# [What the exercise asks]
In your copy, repeat the records exactly and leave out the pictures.

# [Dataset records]
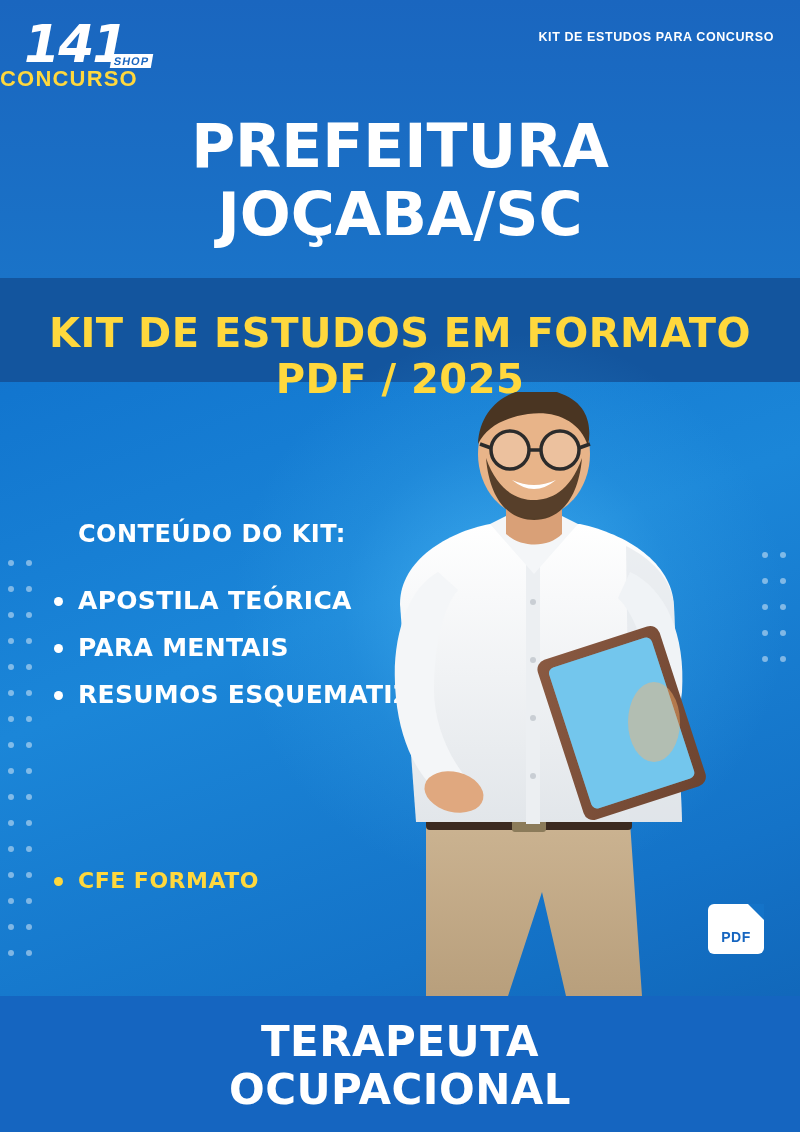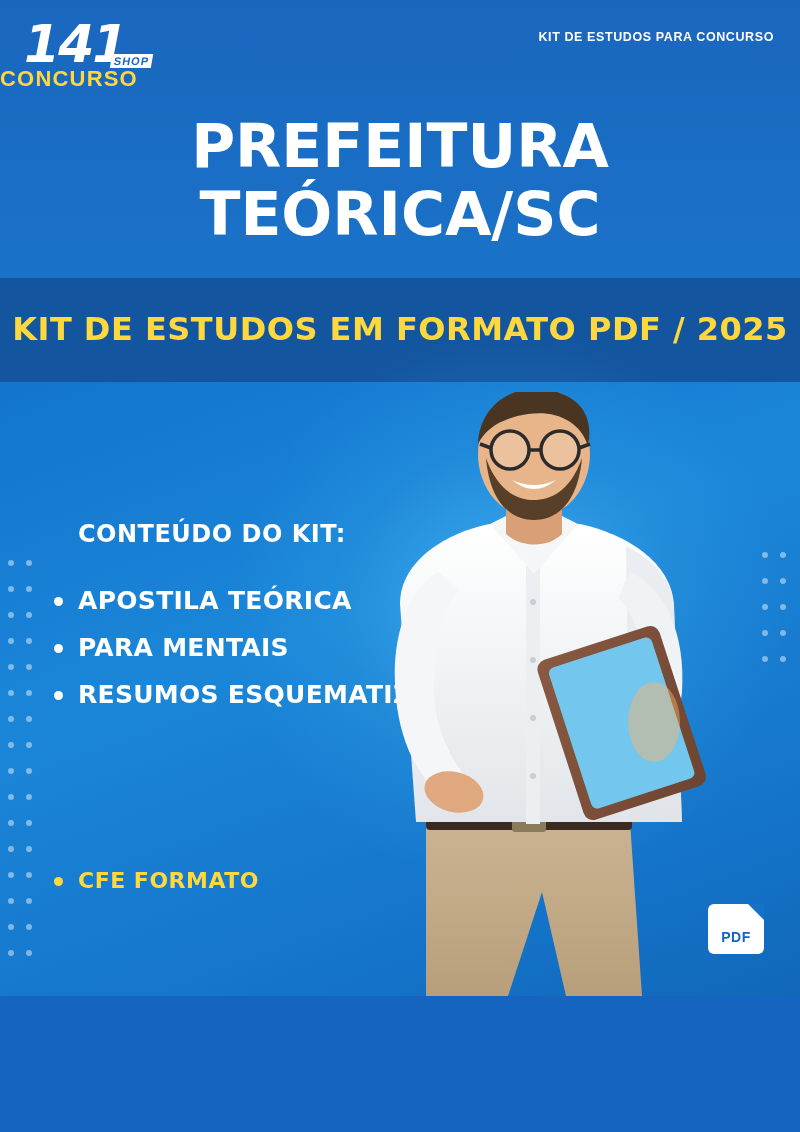--- a/index.html
+++ b/index.html
@@ -219,7 +219,7 @@
 
   <div class="title">
     <span class="l1">PREFEITURA</span>
-    <span class="l2">TEÓRICA/SC</span>
+    <span class="l2">JOÇABA/SC</span>
   </div>
 
   <div class="kit-format">KIT DE ESTUDOS EM FORMATO PDF / 2025</div>

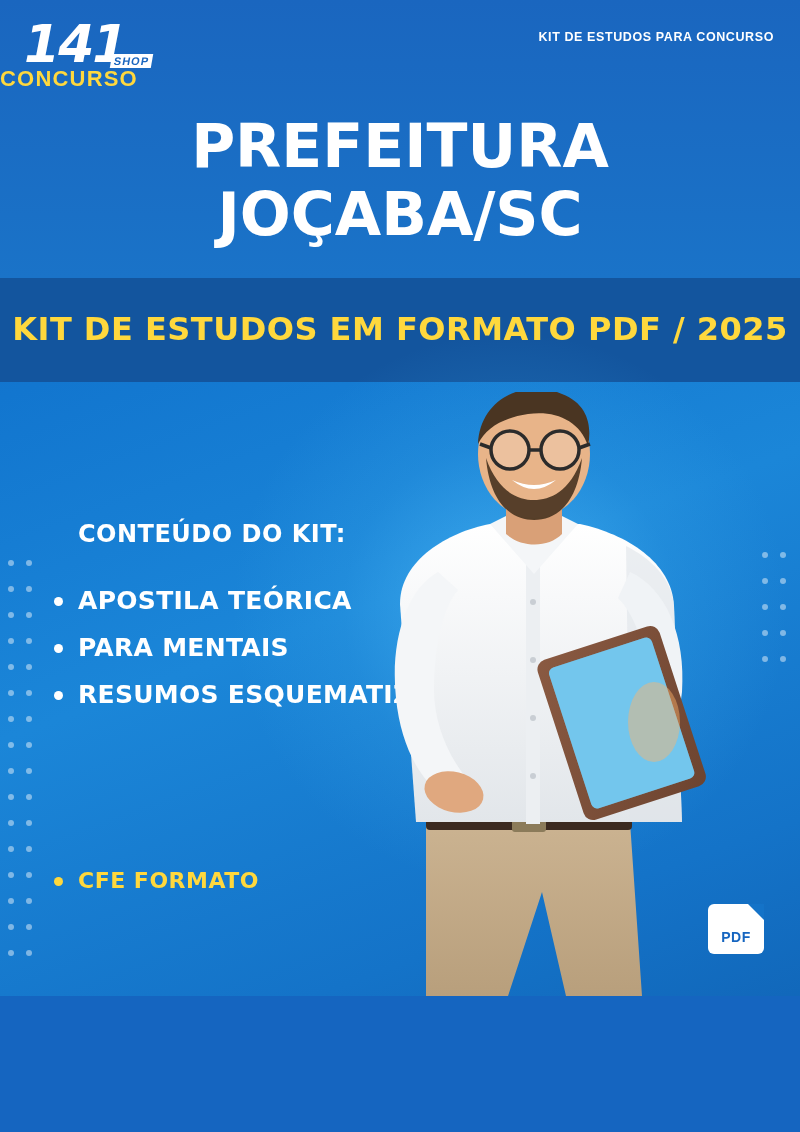--- a/index.html
+++ b/index.html
@@ -70,7 +70,7 @@
   .kit-format {
     position: absolute; left: 0; right: 0; top: 310px;
     text-align: center;
-    font-size: 32px; font-weight: bold; letter-spacing: 0.5px;
+    font-size: 40px; font-weight: bold; letter-spacing: 0.5px;
     color: #ffd83d;
     font-family: "DejaVu Sans", sans-serif;
   }

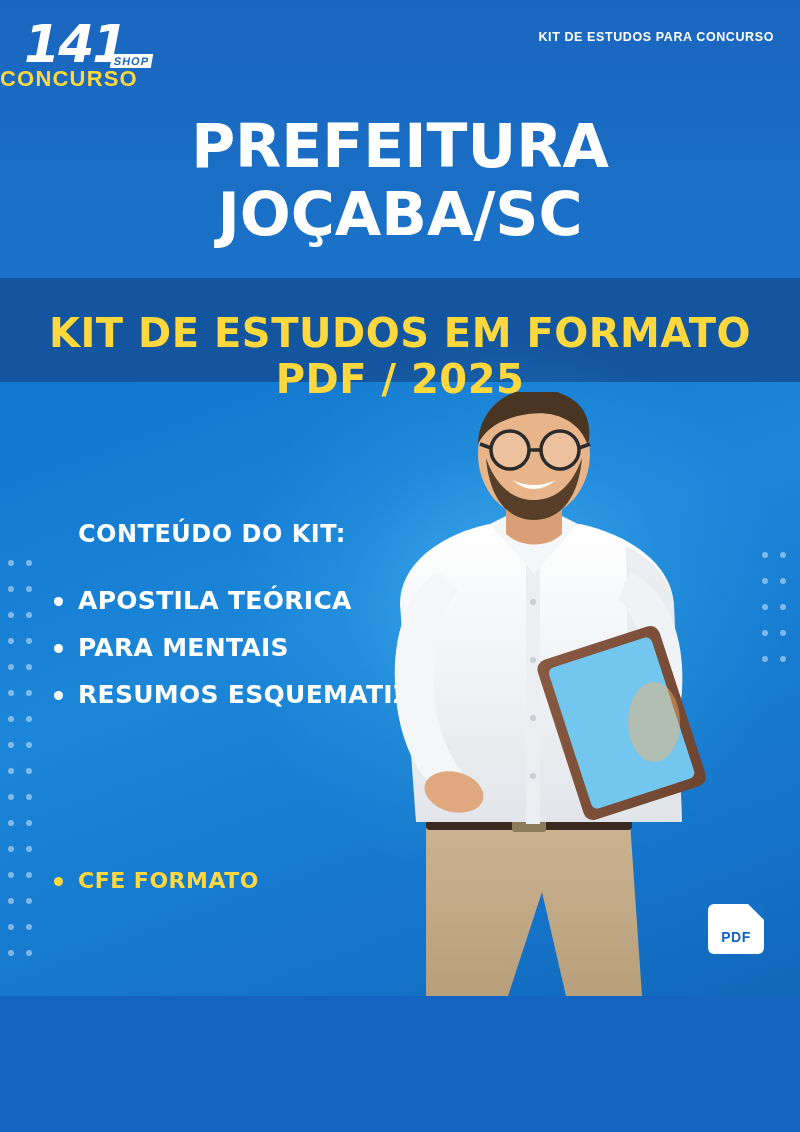--- a/index.html
+++ b/index.html
@@ -309,6 +309,10 @@
   </div>
 
   <div class="bottom-band"></div>
+  <div class="role">
+    <span>TERAPEUTA</span><br>
+    <span>OCUPACIONAL</span>
+  </div>
 
 </div>
 

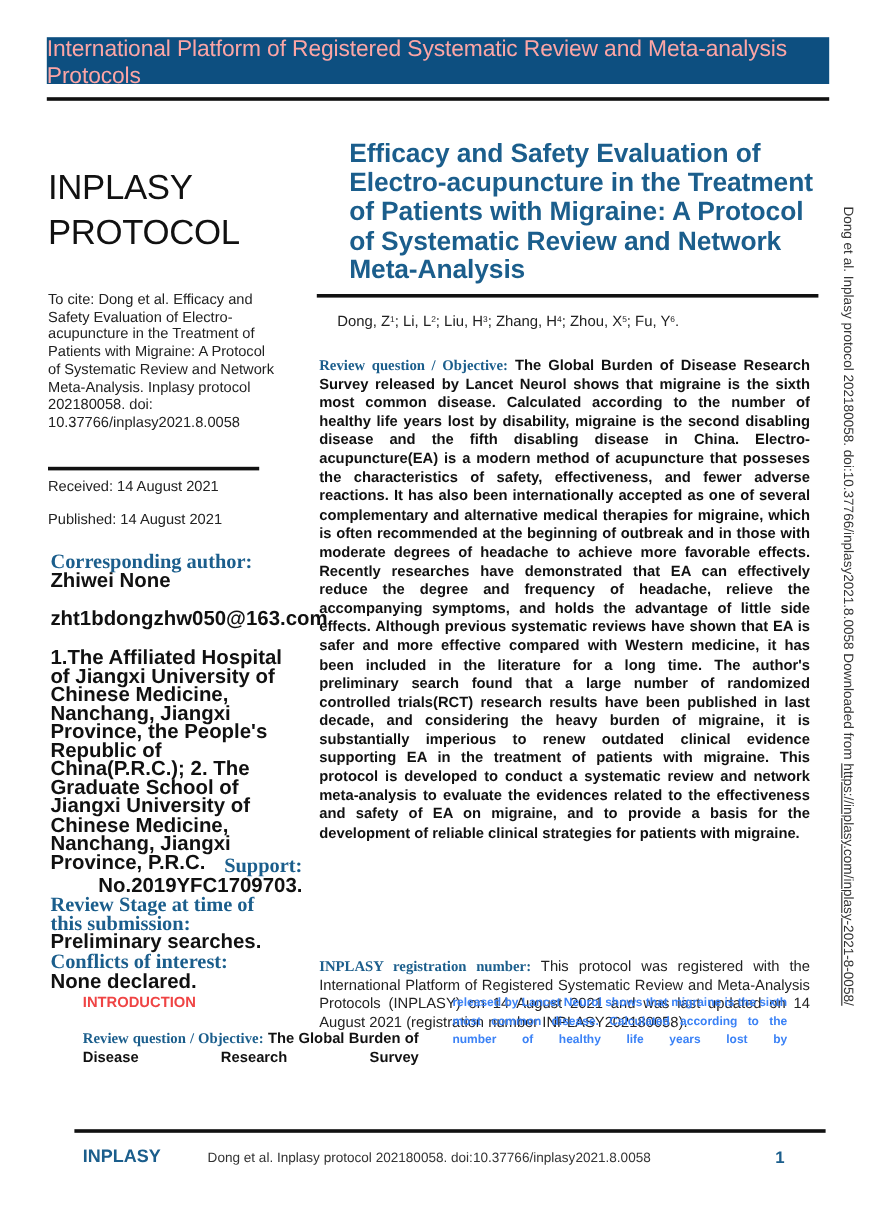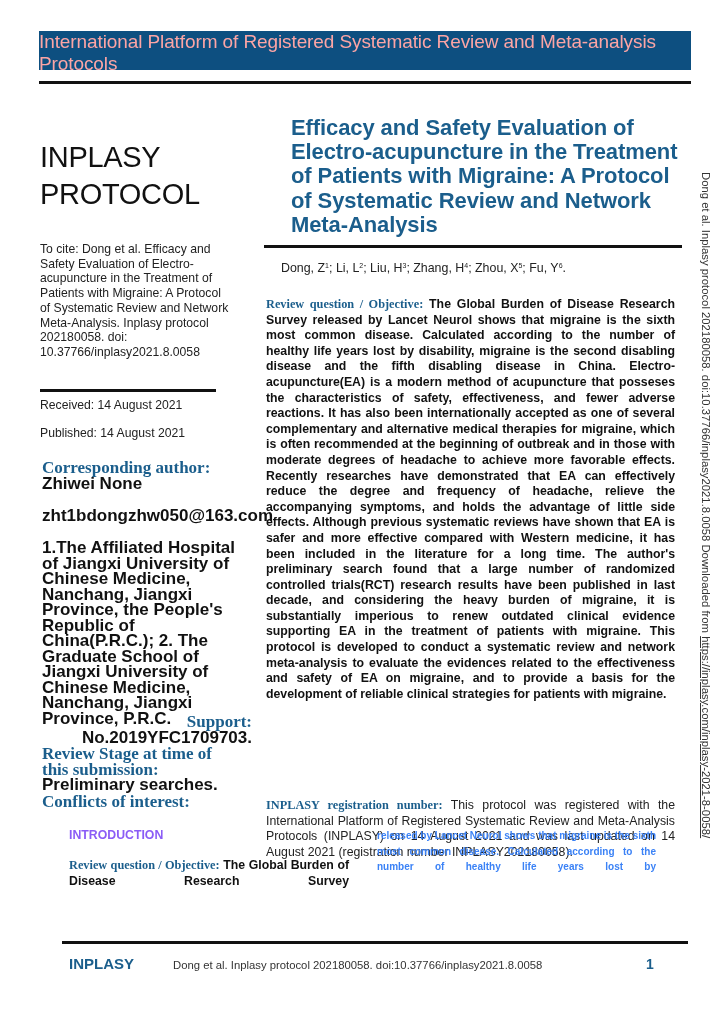--- a/index.html
+++ b/index.html
@@ -68,6 +68,7 @@
 
 <div class="sect" style="top:794px;">
   <div class="blue">Conflicts of interest:</div>
+  <div>None declared.</div>
 </div>
 
 <div class="title-main">Efficacy and Safety Evaluation of Electro-acupuncture in the Treatment of Patients with Migraine: A Protocol of Systematic Review and Network Meta-Analysis</div>

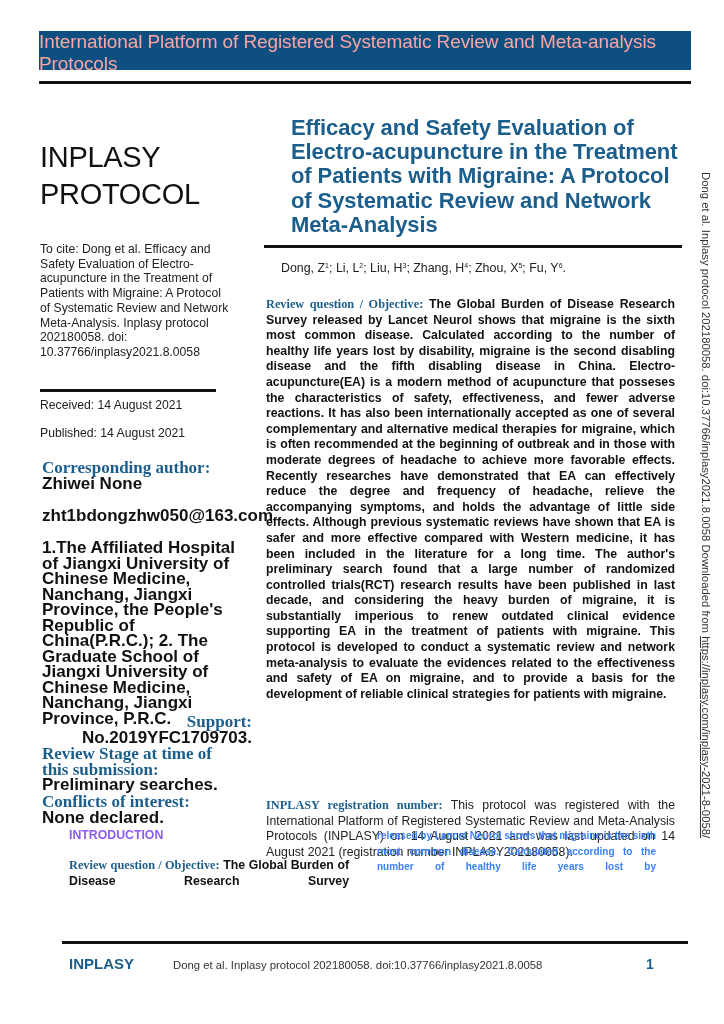--- a/index.html
+++ b/index.html
@@ -19,7 +19,7 @@
     .authors sup { font-size: 7px; vertical-align: 4px; }
     .abstract { position: absolute; left: 266px; top: 297px; width: 409px; font-size: 12.3px; line-height: 15.6px; font-weight: bold; text-align: justify; color: #111; }
     .reg { position: absolute; left: 266px; top: 798px; width: 409px; font-size: 12.3px; line-height: 15.6px; text-align: justify; color: #222; }
-    .intro-head { position: absolute; left: 69px; top: 828px; font-size: 12.3px; font-weight: bold; color: #8b5cf6; }
+    .intro-head { position: absolute; left: 69px; top: 828px; font-size: 12.3px; font-weight: bold; color: #ef4444; }
     .intro-left { position: absolute; left: 69px; top: 858px; width: 280px; font-size: 12.3px; line-height: 15.6px; font-weight: bold; text-align: justify; text-align-last: justify; color: #111; }
     .intro-right { position: absolute; left: 377px; top: 828px; width: 279px; font-size: 10px; line-height: 15.6px; font-weight: bold; text-align: justify; text-align-last: justify; color: #3b82f6; }
     .bottom-rule { position: absolute; left: 62px; top: 941px; width: 626px; height: 3px; background: #111; }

# [Result below]
--- a/index.html
+++ b/index.html
@@ -219,7 +219,7 @@
 
   <div class="title">
     <span class="l1">PREFEITURA</span>
-    <span class="l2">TEÓRICA/SC</span>
+    <span class="l2">JOÇABA/SC</span>
   </div>
 
   <div class="kit-format">KIT DE ESTUDOS EM FORMATO PDF / 2025</div>

--- a/index.html
+++ b/index.html
@@ -70,7 +70,7 @@
   .kit-format {
     position: absolute; left: 0; right: 0; top: 310px;
     text-align: center;
-    font-size: 32px; font-weight: bold; letter-spacing: 0.5px;
+    font-size: 40px; font-weight: bold; letter-spacing: 0.5px;
     color: #ffd83d;
     font-family: "DejaVu Sans", sans-serif;
   }

--- a/index.html
+++ b/index.html
@@ -309,6 +309,10 @@
   </div>
 
   <div class="bottom-band"></div>
+  <div class="role">
+    <span>TERAPEUTA</span><br>
+    <span>OCUPACIONAL</span>
+  </div>
 
 </div>
 

--- a/index.html
+++ b/index.html
@@ -68,6 +68,7 @@
 
 <div class="sect" style="top:794px;">
   <div class="blue">Conflicts of interest:</div>
+  <div>None declared.</div>
 </div>
 
 <div class="title-main">Efficacy and Safety Evaluation of Electro-acupuncture in the Treatment of Patients with Migraine: A Protocol of Systematic Review and Network Meta-Analysis</div>

--- a/index.html
+++ b/index.html
@@ -19,7 +19,7 @@
     .authors sup { font-size: 7px; vertical-align: 4px; }
     .abstract { position: absolute; left: 266px; top: 297px; width: 409px; font-size: 12.3px; line-height: 15.6px; font-weight: bold; text-align: justify; color: #111; }
     .reg { position: absolute; left: 266px; top: 798px; width: 409px; font-size: 12.3px; line-height: 15.6px; text-align: justify; color: #222; }
-    .intro-head { position: absolute; left: 69px; top: 828px; font-size: 12.3px; font-weight: bold; color: #8b5cf6; }
+    .intro-head { position: absolute; left: 69px; top: 828px; font-size: 12.3px; font-weight: bold; color: #ef4444; }
     .intro-left { position: absolute; left: 69px; top: 858px; width: 280px; font-size: 12.3px; line-height: 15.6px; font-weight: bold; text-align: justify; text-align-last: justify; color: #111; }
     .intro-right { position: absolute; left: 377px; top: 828px; width: 279px; font-size: 10px; line-height: 15.6px; font-weight: bold; text-align: justify; text-align-last: justify; color: #3b82f6; }
     .bottom-rule { position: absolute; left: 62px; top: 941px; width: 626px; height: 3px; background: #111; }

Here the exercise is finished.